Rep. Louie Gohmert (TX):
When I was born I didn’t deserve to be born in this country. I didn’t deserve to enjoy all these great freedoms which others had paid the price for. You were told this bill would not pay for abortions. Read page 110, which states that they will be permitted. Were you told the truth? Joe Wilson was right. The truth will march on.
Rep. Joe Wilson (SC) was welcomed with the most applause given to any representative.
Rep. Roy Blunt (MO):
Government goes to those who show up. You showed up! Some day we will look back on this day and say, “That’s the day we killed the 2000-page health care bill.”
These are just sampling from the near-twenty speakers. Each kept the message short and to the point — that the government belongs to the people and that we need to work hard to take it back.
The crowd didn’t need to hear the facts and figures. They already were well-equipped — as exemplified by Janet Mullan, a senior from Rockville, Maryland, who presented a serious challenge to my shorthand skills. When asked why she and her husband had come to Washington, she said:
We are for real reform, not repression. Real reform would contain medical malpractice reform. This is not about health care, but government control. Real reformation would address medical malpractice suits, create a risk pool, and provide portability.
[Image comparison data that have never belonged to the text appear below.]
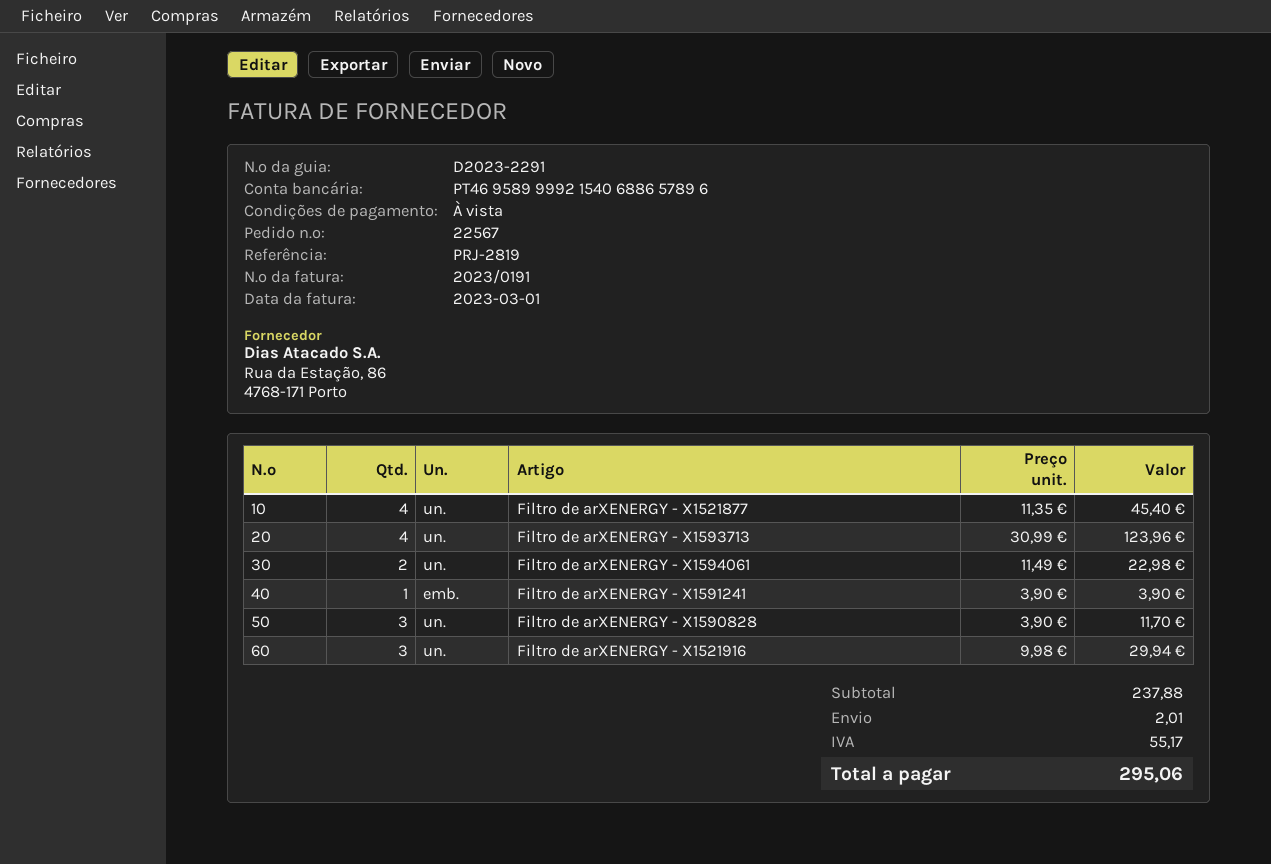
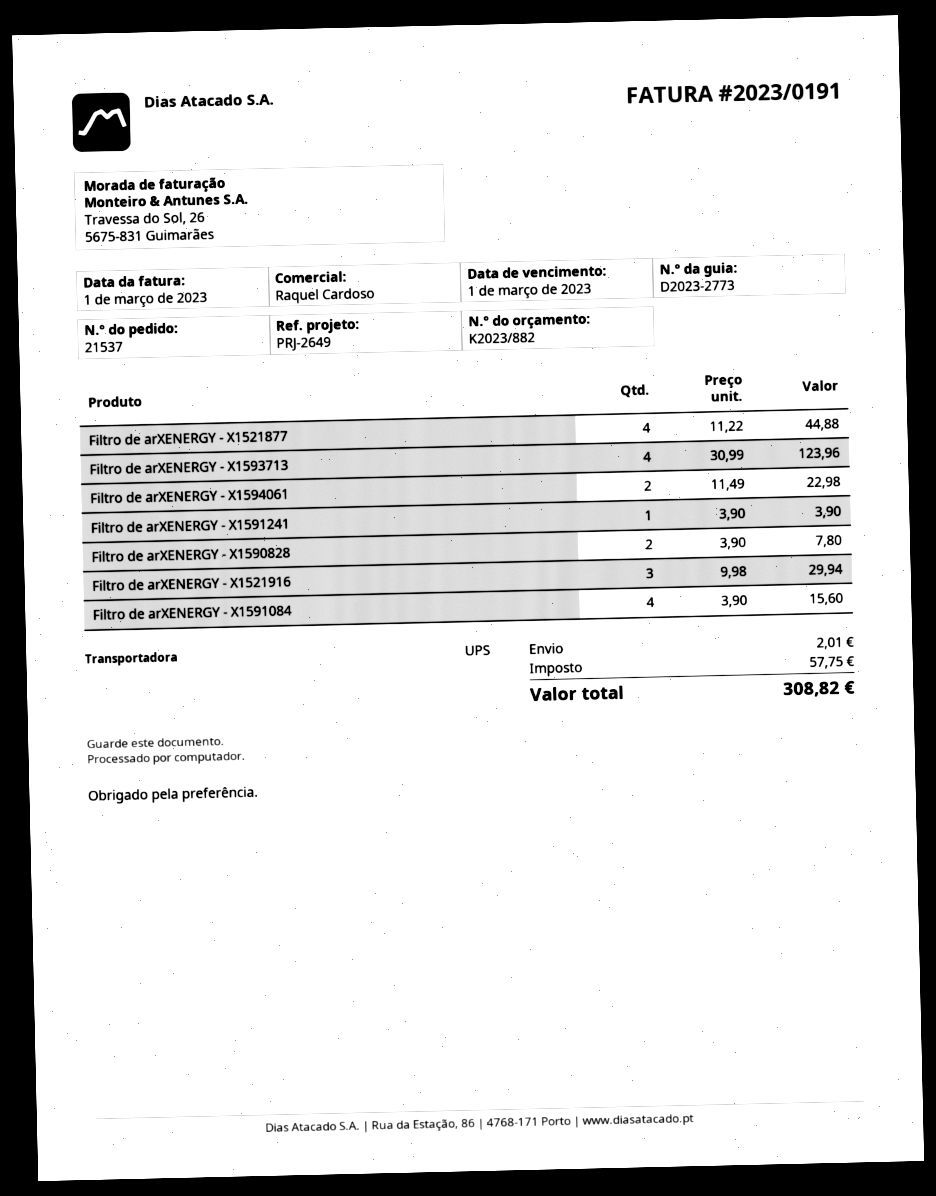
order number: 22567 -> 21537
delivery note number: D2023-2291 -> D2023-2773
reference: PRJ-2819 -> PRJ-2649
Filtro de arXENERGY - X1521877: 4 x 11.35 = 45.40 -> 4 x 11.22 = 44.88
Filtro de arXENERGY - X1590828: 3 x 3.90 = 11.70 -> 2 x 3.90 = 7.80
Filtro de arXENERGY - X1591084: none -> 4 x 3.90 = 15.60
tax: 55.17 -> 57.75
total: 295.06 -> 308.82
Forty-five percent of doctors say they will quit if Obama/Pelosi care is passed. What then? This is an unconstitutional intrusion into the lives of citizens.
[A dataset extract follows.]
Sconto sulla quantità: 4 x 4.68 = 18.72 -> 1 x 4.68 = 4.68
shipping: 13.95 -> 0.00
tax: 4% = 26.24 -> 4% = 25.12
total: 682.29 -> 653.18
Phil and Shifra felt compelled to travel from New York for their first political event. Shifra said:
I feel like our country is disintegrating. Our grandparents fled czarist Russia. Now we confront those who want to shut down opposition, demonize their opponents. I thought dissent was patriotic, but I guess that’s only when it comes to liberals. Today all anti-Semitism is from the left. In the Orthodox community, people are nuts from this. It’s like pouring water on a hornets’ nest. Nancy Pelosi just poured water on a hornets’ nest and people who weren’t politically active are now on the phones for Christie [newly-elected governor of New Jersey].
I have no doubt that some of the voters I talked to might know more than those representatives poised to legislate the peons a clunker health care system while keeping their own congressional Cadillac care.
In a final sendoff, Bachman presented two copies of the Pelosi bill — each weighing in at 20 pounds — and suggested we each take a page to give to our representatives as we lobbied. “At least that way they can say they read it,” she laughed.
Then it was off to the Cannon and Rayburn buildings and another new adventure — including a dozen arrests for wadding up pages and throwing them on the floor outside Pelosi’s office — for citizens determined to re-enfranchise themselves.